Take every line containing "Shampoo" out of the records.

DATASET: Begin

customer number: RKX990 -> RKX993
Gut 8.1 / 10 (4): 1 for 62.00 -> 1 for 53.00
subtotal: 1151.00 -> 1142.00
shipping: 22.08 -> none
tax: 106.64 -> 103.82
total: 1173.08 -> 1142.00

DATASET: End
DATASET: Begin

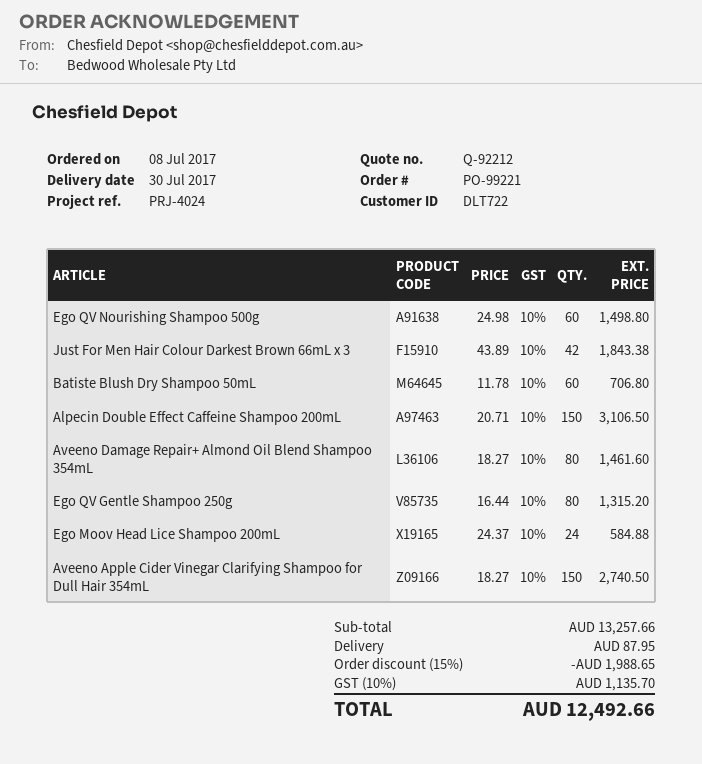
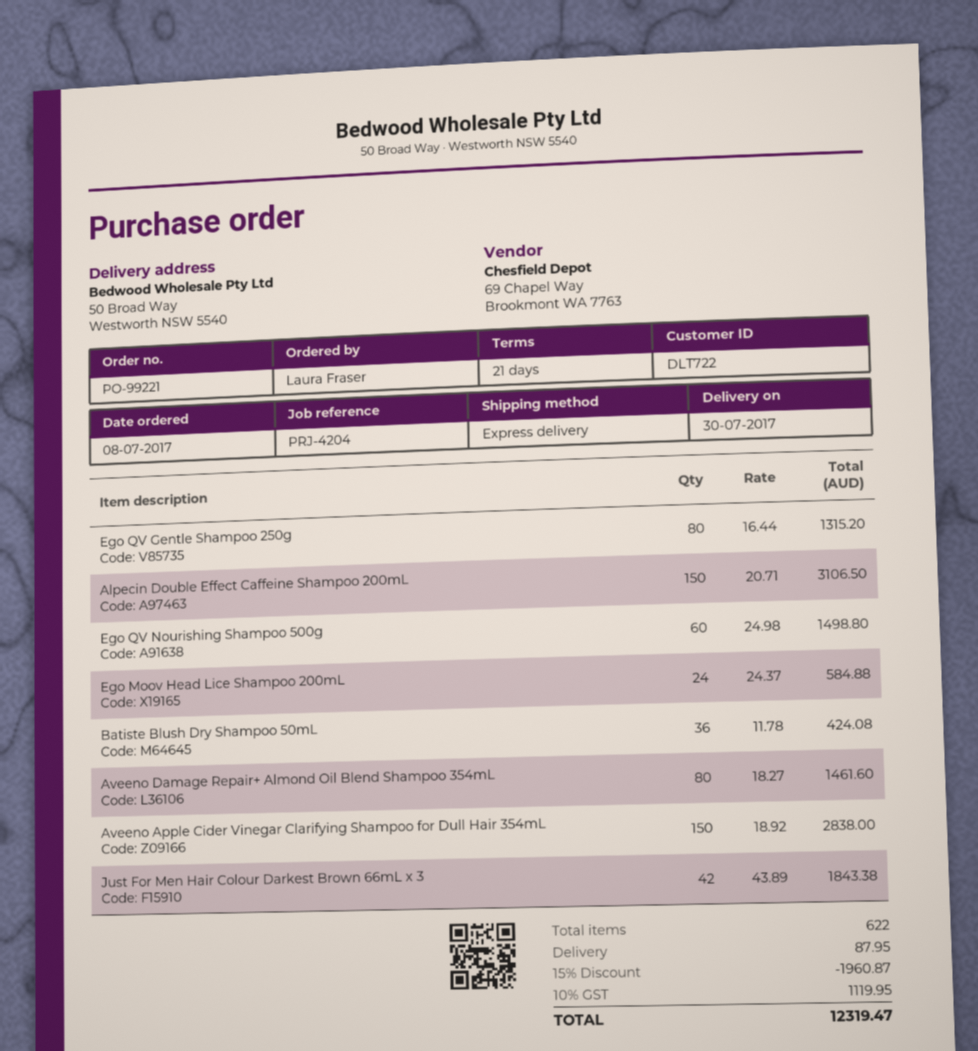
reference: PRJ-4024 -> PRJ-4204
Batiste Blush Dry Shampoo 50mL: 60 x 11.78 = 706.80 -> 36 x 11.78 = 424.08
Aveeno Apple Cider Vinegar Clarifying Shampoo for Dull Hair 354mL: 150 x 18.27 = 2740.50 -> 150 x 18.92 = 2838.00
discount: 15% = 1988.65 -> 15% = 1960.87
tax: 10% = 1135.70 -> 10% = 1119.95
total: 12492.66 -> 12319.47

DATASET: End

• **COMPLETED TASK**:
Batiste Blush Dry Shampoo 50mL: 60 x 11.78 = 706.80 -> 36 x 11.78 = 424.08
Aveeno Apple Cider Vinegar Clarifying Shampoo for Dull Hair 354mL: 150 x 18.27 = 2740.50 -> 150 x 18.92 = 2838.00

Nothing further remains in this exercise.